- [Recorded information]
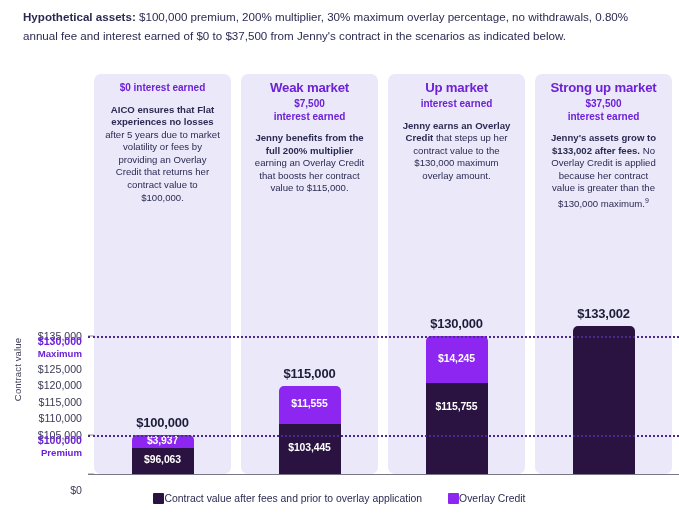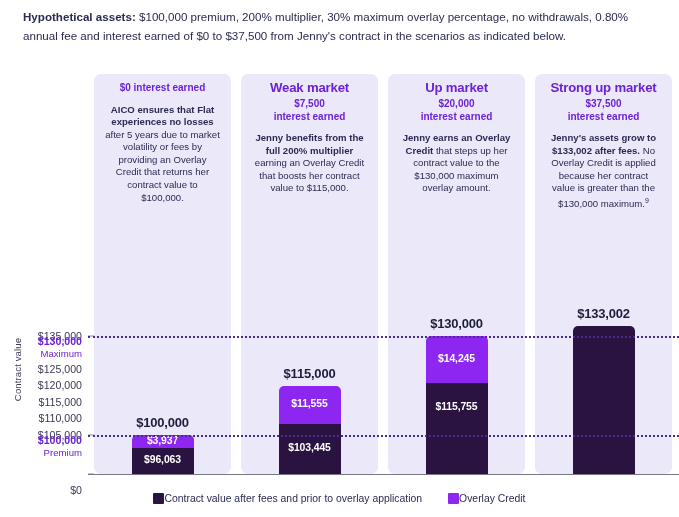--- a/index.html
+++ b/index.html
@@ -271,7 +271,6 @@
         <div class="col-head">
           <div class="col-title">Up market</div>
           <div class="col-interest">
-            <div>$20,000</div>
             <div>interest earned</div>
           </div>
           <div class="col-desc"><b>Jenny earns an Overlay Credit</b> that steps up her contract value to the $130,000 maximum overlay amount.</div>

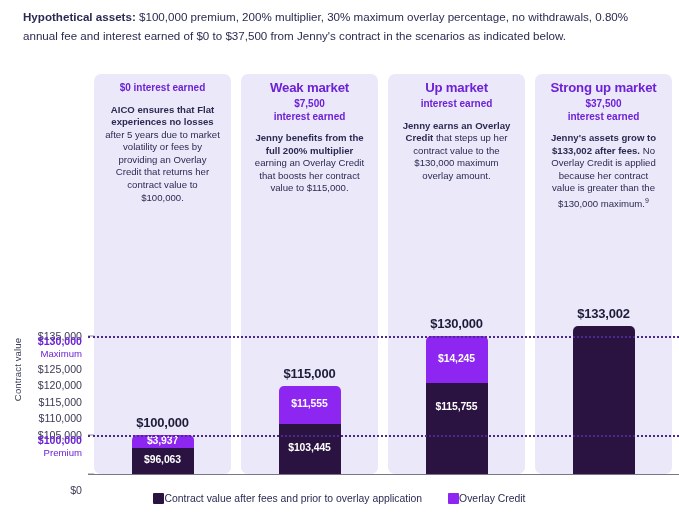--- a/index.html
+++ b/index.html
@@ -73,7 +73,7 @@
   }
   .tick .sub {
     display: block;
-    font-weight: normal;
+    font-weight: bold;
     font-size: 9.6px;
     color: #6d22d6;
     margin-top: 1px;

- [Exercise]
Looking only at the listing, say how many lines include "interest"; reply with the number alone.

- [Solution for this exercise]
2